◆ AIM OF THE EXERCISE ◆
Before you finish, make sure every line below has been written out exactly.

◆ DATA ◆
▼

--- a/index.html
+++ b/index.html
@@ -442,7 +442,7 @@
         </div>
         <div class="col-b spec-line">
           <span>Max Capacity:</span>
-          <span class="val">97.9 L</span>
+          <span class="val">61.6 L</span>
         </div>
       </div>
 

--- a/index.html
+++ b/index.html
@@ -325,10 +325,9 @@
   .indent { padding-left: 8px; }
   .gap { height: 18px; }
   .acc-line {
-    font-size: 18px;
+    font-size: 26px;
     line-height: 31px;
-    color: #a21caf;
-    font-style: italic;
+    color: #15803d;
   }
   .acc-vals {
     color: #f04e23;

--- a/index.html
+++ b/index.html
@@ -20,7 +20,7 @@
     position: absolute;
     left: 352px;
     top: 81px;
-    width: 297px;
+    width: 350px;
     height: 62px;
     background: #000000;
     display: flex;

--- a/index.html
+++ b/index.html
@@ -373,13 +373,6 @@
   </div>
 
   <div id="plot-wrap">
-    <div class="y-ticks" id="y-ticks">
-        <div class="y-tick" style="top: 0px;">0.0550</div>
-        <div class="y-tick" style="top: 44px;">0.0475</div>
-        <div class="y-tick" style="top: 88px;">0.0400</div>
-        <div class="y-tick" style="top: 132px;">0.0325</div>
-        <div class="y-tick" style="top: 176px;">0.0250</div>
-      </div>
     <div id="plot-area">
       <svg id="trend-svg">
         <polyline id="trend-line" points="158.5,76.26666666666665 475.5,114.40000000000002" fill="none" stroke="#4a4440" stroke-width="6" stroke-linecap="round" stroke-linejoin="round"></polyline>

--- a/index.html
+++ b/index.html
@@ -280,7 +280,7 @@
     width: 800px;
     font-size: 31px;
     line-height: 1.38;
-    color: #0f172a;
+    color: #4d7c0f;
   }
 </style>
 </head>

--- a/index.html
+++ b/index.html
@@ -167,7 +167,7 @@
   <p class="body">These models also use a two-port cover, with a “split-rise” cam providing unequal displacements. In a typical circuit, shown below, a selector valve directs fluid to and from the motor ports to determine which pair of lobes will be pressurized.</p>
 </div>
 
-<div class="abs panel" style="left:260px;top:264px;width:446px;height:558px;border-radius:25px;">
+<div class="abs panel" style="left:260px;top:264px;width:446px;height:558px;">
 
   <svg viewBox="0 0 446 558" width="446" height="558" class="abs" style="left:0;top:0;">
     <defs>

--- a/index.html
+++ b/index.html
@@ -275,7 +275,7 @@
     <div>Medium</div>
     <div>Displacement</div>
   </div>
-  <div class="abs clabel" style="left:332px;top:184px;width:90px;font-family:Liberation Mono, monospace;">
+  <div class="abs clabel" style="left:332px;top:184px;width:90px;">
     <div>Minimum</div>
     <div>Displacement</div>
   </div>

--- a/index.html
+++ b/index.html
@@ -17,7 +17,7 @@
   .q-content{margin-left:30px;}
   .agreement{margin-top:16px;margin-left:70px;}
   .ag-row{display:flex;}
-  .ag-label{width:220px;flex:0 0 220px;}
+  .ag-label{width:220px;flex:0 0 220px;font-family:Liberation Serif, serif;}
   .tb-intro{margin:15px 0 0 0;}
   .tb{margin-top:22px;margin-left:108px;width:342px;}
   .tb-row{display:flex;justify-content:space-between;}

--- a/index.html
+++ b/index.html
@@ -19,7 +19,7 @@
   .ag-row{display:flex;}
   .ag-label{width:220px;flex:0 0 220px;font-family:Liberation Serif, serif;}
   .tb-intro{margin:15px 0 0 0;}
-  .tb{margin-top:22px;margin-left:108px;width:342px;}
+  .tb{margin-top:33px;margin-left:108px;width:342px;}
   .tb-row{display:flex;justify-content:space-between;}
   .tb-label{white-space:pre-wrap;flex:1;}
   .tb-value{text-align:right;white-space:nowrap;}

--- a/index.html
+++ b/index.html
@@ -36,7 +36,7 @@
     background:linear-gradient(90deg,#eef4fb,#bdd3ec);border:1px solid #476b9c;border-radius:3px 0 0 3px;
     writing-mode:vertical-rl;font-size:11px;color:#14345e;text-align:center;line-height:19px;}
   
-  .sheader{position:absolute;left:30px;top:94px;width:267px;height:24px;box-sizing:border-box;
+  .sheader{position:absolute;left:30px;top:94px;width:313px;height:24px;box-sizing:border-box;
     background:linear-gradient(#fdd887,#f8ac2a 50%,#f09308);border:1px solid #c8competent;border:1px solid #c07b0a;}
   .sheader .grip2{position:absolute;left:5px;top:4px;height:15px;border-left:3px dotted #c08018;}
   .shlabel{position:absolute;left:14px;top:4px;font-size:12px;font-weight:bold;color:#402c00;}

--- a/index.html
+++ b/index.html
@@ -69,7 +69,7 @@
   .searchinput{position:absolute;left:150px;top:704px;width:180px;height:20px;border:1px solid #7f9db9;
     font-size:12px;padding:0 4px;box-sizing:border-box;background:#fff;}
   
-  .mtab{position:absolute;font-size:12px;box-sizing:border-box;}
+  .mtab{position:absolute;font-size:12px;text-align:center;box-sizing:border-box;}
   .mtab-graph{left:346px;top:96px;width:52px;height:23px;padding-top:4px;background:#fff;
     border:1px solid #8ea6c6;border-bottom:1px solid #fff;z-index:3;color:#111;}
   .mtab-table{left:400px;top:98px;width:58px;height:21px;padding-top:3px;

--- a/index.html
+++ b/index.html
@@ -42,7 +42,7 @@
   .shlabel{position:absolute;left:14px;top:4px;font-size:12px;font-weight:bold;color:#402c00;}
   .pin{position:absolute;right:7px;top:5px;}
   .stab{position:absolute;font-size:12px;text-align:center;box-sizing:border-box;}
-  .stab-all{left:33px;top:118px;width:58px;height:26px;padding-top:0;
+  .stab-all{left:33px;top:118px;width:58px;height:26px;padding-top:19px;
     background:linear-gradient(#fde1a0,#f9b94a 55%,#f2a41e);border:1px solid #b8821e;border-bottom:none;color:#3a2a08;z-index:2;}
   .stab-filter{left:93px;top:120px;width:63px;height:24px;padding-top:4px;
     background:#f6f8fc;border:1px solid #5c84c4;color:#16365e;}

▲

◆ COMPLETED EXERCISE ◆
--- a/index.html
+++ b/index.html
@@ -442,7 +442,7 @@
         </div>
         <div class="col-b spec-line">
           <span>Max Capacity:</span>
-          <span class="val">97.9 L</span>
+          <span class="val">61.6 L</span>
         </div>
       </div>
 

--- a/index.html
+++ b/index.html
@@ -325,10 +325,9 @@
   .indent { padding-left: 8px; }
   .gap { height: 18px; }
   .acc-line {
-    font-size: 18px;
+    font-size: 26px;
     line-height: 31px;
-    color: #a21caf;
-    font-style: italic;
+    color: #15803d;
   }
   .acc-vals {
     color: #f04e23;

--- a/index.html
+++ b/index.html
@@ -20,7 +20,7 @@
     position: absolute;
     left: 352px;
     top: 81px;
-    width: 297px;
+    width: 350px;
     height: 62px;
     background: #000000;
     display: flex;

--- a/index.html
+++ b/index.html
@@ -373,13 +373,6 @@
   </div>
 
   <div id="plot-wrap">
-    <div class="y-ticks" id="y-ticks">
-        <div class="y-tick" style="top: 0px;">0.0550</div>
-        <div class="y-tick" style="top: 44px;">0.0475</div>
-        <div class="y-tick" style="top: 88px;">0.0400</div>
-        <div class="y-tick" style="top: 132px;">0.0325</div>
-        <div class="y-tick" style="top: 176px;">0.0250</div>
-      </div>
     <div id="plot-area">
       <svg id="trend-svg">
         <polyline id="trend-line" points="158.5,76.26666666666665 475.5,114.40000000000002" fill="none" stroke="#4a4440" stroke-width="6" stroke-linecap="round" stroke-linejoin="round"></polyline>

--- a/index.html
+++ b/index.html
@@ -280,7 +280,7 @@
     width: 800px;
     font-size: 31px;
     line-height: 1.38;
-    color: #0f172a;
+    color: #4d7c0f;
   }
 </style>
 </head>

--- a/index.html
+++ b/index.html
@@ -167,7 +167,7 @@
   <p class="body">These models also use a two-port cover, with a “split-rise” cam providing unequal displacements. In a typical circuit, shown below, a selector valve directs fluid to and from the motor ports to determine which pair of lobes will be pressurized.</p>
 </div>
 
-<div class="abs panel" style="left:260px;top:264px;width:446px;height:558px;border-radius:25px;">
+<div class="abs panel" style="left:260px;top:264px;width:446px;height:558px;">
 
   <svg viewBox="0 0 446 558" width="446" height="558" class="abs" style="left:0;top:0;">
     <defs>

--- a/index.html
+++ b/index.html
@@ -275,7 +275,7 @@
     <div>Medium</div>
     <div>Displacement</div>
   </div>
-  <div class="abs clabel" style="left:332px;top:184px;width:90px;font-family:Liberation Mono, monospace;">
+  <div class="abs clabel" style="left:332px;top:184px;width:90px;">
     <div>Minimum</div>
     <div>Displacement</div>
   </div>

--- a/index.html
+++ b/index.html
@@ -17,7 +17,7 @@
   .q-content{margin-left:30px;}
   .agreement{margin-top:16px;margin-left:70px;}
   .ag-row{display:flex;}
-  .ag-label{width:220px;flex:0 0 220px;}
+  .ag-label{width:220px;flex:0 0 220px;font-family:Liberation Serif, serif;}
   .tb-intro{margin:15px 0 0 0;}
   .tb{margin-top:22px;margin-left:108px;width:342px;}
   .tb-row{display:flex;justify-content:space-between;}

--- a/index.html
+++ b/index.html
@@ -19,7 +19,7 @@
   .ag-row{display:flex;}
   .ag-label{width:220px;flex:0 0 220px;font-family:Liberation Serif, serif;}
   .tb-intro{margin:15px 0 0 0;}
-  .tb{margin-top:22px;margin-left:108px;width:342px;}
+  .tb{margin-top:33px;margin-left:108px;width:342px;}
   .tb-row{display:flex;justify-content:space-between;}
   .tb-label{white-space:pre-wrap;flex:1;}
   .tb-value{text-align:right;white-space:nowrap;}

--- a/index.html
+++ b/index.html
@@ -36,7 +36,7 @@
     background:linear-gradient(90deg,#eef4fb,#bdd3ec);border:1px solid #476b9c;border-radius:3px 0 0 3px;
     writing-mode:vertical-rl;font-size:11px;color:#14345e;text-align:center;line-height:19px;}
   
-  .sheader{position:absolute;left:30px;top:94px;width:267px;height:24px;box-sizing:border-box;
+  .sheader{position:absolute;left:30px;top:94px;width:313px;height:24px;box-sizing:border-box;
     background:linear-gradient(#fdd887,#f8ac2a 50%,#f09308);border:1px solid #c8competent;border:1px solid #c07b0a;}
   .sheader .grip2{position:absolute;left:5px;top:4px;height:15px;border-left:3px dotted #c08018;}
   .shlabel{position:absolute;left:14px;top:4px;font-size:12px;font-weight:bold;color:#402c00;}

--- a/index.html
+++ b/index.html
@@ -69,7 +69,7 @@
   .searchinput{position:absolute;left:150px;top:704px;width:180px;height:20px;border:1px solid #7f9db9;
     font-size:12px;padding:0 4px;box-sizing:border-box;background:#fff;}
   
-  .mtab{position:absolute;font-size:12px;box-sizing:border-box;}
+  .mtab{position:absolute;font-size:12px;text-align:center;box-sizing:border-box;}
   .mtab-graph{left:346px;top:96px;width:52px;height:23px;padding-top:4px;background:#fff;
     border:1px solid #8ea6c6;border-bottom:1px solid #fff;z-index:3;color:#111;}
   .mtab-table{left:400px;top:98px;width:58px;height:21px;padding-top:3px;

--- a/index.html
+++ b/index.html
@@ -42,7 +42,7 @@
   .shlabel{position:absolute;left:14px;top:4px;font-size:12px;font-weight:bold;color:#402c00;}
   .pin{position:absolute;right:7px;top:5px;}
   .stab{position:absolute;font-size:12px;text-align:center;box-sizing:border-box;}
-  .stab-all{left:33px;top:118px;width:58px;height:26px;padding-top:0;
+  .stab-all{left:33px;top:118px;width:58px;height:26px;padding-top:19px;
     background:linear-gradient(#fde1a0,#f9b94a 55%,#f2a41e);border:1px solid #b8821e;border-bottom:none;color:#3a2a08;z-index:2;}
   .stab-filter{left:93px;top:120px;width:63px;height:24px;padding-top:4px;
     background:#f6f8fc;border:1px solid #5c84c4;color:#16365e;}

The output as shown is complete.